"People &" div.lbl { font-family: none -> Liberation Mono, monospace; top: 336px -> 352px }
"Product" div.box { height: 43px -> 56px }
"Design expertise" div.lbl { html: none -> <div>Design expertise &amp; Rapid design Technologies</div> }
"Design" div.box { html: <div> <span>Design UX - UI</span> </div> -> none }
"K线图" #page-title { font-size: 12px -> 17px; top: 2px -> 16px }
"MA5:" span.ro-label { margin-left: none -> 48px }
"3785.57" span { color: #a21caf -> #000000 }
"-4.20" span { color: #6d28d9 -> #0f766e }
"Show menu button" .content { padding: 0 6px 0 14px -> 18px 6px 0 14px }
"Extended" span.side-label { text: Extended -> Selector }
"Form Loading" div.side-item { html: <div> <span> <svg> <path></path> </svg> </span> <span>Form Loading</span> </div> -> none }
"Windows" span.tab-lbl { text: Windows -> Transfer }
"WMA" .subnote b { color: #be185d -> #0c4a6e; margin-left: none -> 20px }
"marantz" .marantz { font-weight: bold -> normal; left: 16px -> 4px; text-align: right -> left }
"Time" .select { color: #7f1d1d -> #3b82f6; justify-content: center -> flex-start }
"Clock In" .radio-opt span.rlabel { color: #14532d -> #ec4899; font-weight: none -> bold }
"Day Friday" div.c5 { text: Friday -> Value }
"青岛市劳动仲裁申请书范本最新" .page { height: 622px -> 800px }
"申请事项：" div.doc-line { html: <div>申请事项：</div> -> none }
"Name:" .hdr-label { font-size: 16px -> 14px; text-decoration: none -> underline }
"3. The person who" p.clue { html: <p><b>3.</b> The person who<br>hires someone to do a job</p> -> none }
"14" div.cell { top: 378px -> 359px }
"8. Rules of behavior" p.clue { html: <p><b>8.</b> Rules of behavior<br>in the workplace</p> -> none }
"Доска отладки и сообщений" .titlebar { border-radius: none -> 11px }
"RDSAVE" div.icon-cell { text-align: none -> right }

EXERCISE DIRECTIONS:
Please retype the data exactly as it stands, from its first line down to the line that contains "font-size: 12px ->", then stop.

EXERCISE RESPONSE:
"People &" div.lbl { font-family: none -> Liberation Mono, monospace; top: 336px -> 352px }
"Product" div.box { height: 43px -> 56px }
"Design expertise" div.lbl { html: none -> <div>Design expertise &amp; Rapid design Technologies</div> }
"Design" div.box { html: <div> <span>Design UX - UI</span> </div> -> none }
"K线图" #page-title { font-size: 12px -> 17px; top: 2px -> 16px }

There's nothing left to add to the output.